Vitamin D, one of America’s most popular natural supplements, is linked to a very long list of health benefits. It is an essential nutrient in every possible sense of the word. A new piece of health news shows that more than 75% of cancer patients have insufficient levels of vitamin D. That is a very suggestive figure.
More and more it seems that vitamin D helps protect the body against cancer. On top of the above figure, having very low levels of vitamin D is linked with more advanced cancer. The news was released at the recent Annual Meeting of the American Society for Radiation Oncology.
Recently, studies have been trying to see if vitamin D impacts the prognosis or course of cancer.
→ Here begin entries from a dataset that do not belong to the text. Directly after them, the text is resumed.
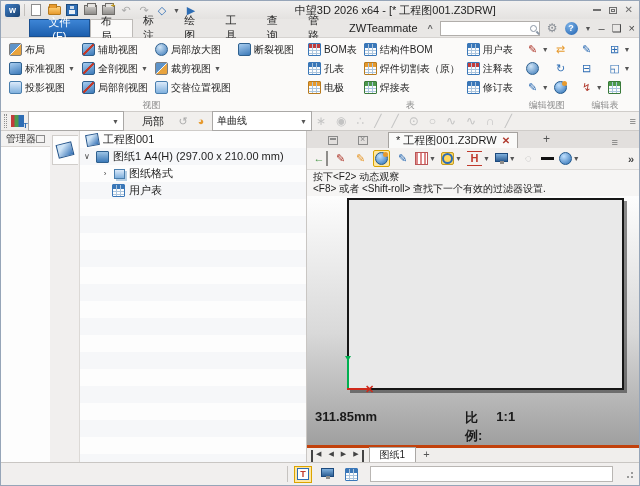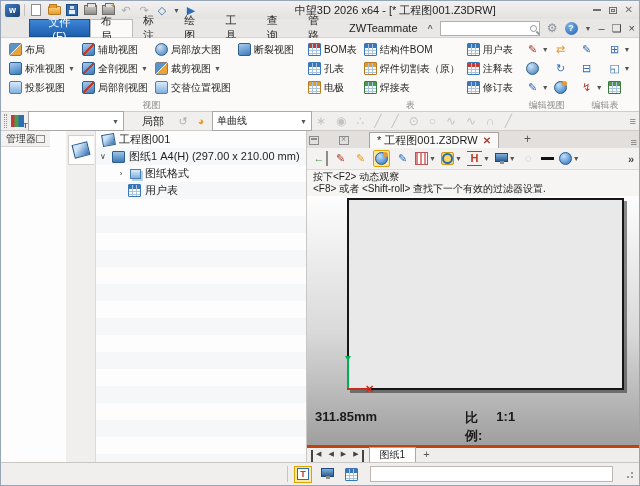--- a/index.html
+++ b/index.html
@@ -83,35 +83,35 @@
   .combo { height:20px; background:#fff; border:1px solid #aaa8a6; display:flex; align-items:center; padding:0 4px; font-size:10px; }
   .combo .arr { margin-left:auto; font-size:7px; color:#555; }
   .snaps { display:flex; align-items:center; gap:10px; color:#c3c3c3; font-size:12px; }
   .ham { margin-left:auto; color:#777; font-size:11px; }
 
   
   .main { flex:1; display:flex; min-height:0; }
   .manager { width:306px; background:#fdfdfd; border-right:1px solid #c9c6c3; display:flex; flex-direction:row; flex:none; }
   .mgr-head { height:16px; background:#f3f2f1; border-bottom:1px solid #d9d6d3; display:flex; align-items:center; padding:0 5px; font-size:10px; color:#333; }
   .mgr-pin { margin-left:auto; width:9px; height:8px; border:1px solid #8b8b8b; position:relative; }
-  .mgr-body { flex:1; display:flex; min-height:0;margin-left:16px; }
+  .mgr-body { flex:1; display:flex; min-height:0; }
   .sidestrip { width:30px; background:#f1efee; border-right:1px solid #dcd9d6; padding-top:4px; display:flex; flex-direction:column; align-items:center; }
   .sidetab { width:26px; height:30px; background:#fdfdfd; border:1px solid #d0cdca; border-right:none; display:flex; align-items:center; justify-content:center; }
   .tilted { width:16px; height:14px; background:linear-gradient(140deg,#cfe4f6 30%,#2e6db4); border:1px solid #20528a; transform:rotate(-14deg); }
   .tree { flex:1; background:repeating-linear-gradient(#fdfdfd 0 17px, #f6f7f9 17px 34px); overflow:hidden; }
   .trow { height:17px; display:flex; align-items:center; gap:4px; font-size:11px; white-space:nowrap; }
   .exp { width:10px; text-align:center; color:#444; font-size:8px; flex:none; }
   .ti { width:13px; height:12px; flex:none; }
   .ti-draw { background:linear-gradient(140deg,#cfe4f6 30%,#2e6db4); border:1px solid #20528a; transform:rotate(-10deg); }
   .ti-sheet { background:linear-gradient(#9cc3e5,#3c79b8); border:1px solid #2e608f; border-radius:1px; }
   .ti-fmt { background:linear-gradient(#dceafa,#7fb0dd); border:1px solid #4a7fae; box-shadow:2px 2px 0 #b7cfe4; width:11px; height:10px; }
 
   
   .docarea { flex:1; display:flex; flex-direction:column; min-width:0; }
-  .doctabs { height:17px; background:#e2dfdd; display:flex; align-items:flex-end; gap:20px; padding:0 2px; flex:none; }
+  .doctabs { height:17px; background:#e2dfdd; display:flex; align-items:flex-end; gap:20px; padding:0 21px; flex:none; }
   .mdico { width:10px; height:9px; border:1px solid #8b8b8b; margin-bottom:3px; position:relative; flex:none; }
   .mdico.rest:before { content:""; position:absolute; inset:1px; border-top:2px solid #8b8b8b; }
   .mdico.cls:before { content:"×"; position:absolute; left:1px; top:-3px; font-size:9px; color:#8b8b8b; }
   .doctab { height:16px; background:#fafaf9; border:1px solid #a5a29f; border-bottom:none; display:flex; align-items:center; gap:5px; padding:0 7px; font-size:11px; }
   .doctab .x { color:#b03a2e; font-weight:bold; font-size:10px; }
   .newtab { color:#555; font-size:12px; padding:0 5px 2px; }
 
   .dwtools { height:22px; background:#f4f2f0; border-bottom:1px solid #dedbd8; display:flex; align-items:center; gap:5px; padding:0 6px; flex:none; }
   .dw { display:flex; align-items:center; gap:1px; }
   .dwi { width:15px; height:15px; display:inline-flex; align-items:center; justify-content:center; font-size:11px; line-height:1; flex:none; }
Could the nutrient impact specific features of cancer, such as how a tumor spreads, patient prognosis, recurrence or relapse of disease, and even sub-types of cancer? To this end, they studied 160 patients who were on average 64 years old.
The five most common primary cancers were those of the breast, prostate, lung, thyroid, and colon. A total of 77% of patients had vitamin D concentrations either deficient or “sub-optimal.” Regardless of the age or sex of the patient, levels of vitamin D were below the median predicted for advanced stage disease in the patient group.
Patients who were found to be vitamin-D deficient were administered replacement therapy, and investigators will be analyzing if vitamin-D supplementation had an impact on aspects of treatment or survival over the long term. Stay tuned on that front.
So far, the benefits of vitamin D — outside of improving bone health — are considered controversial. But boy is there a rising tide of evidence supporting the notion that vitamin D could either prevent cancer or predict how it will all unfold.
One thing is for sure: vitamin D and cancer will appear together in many, many studies well into the future.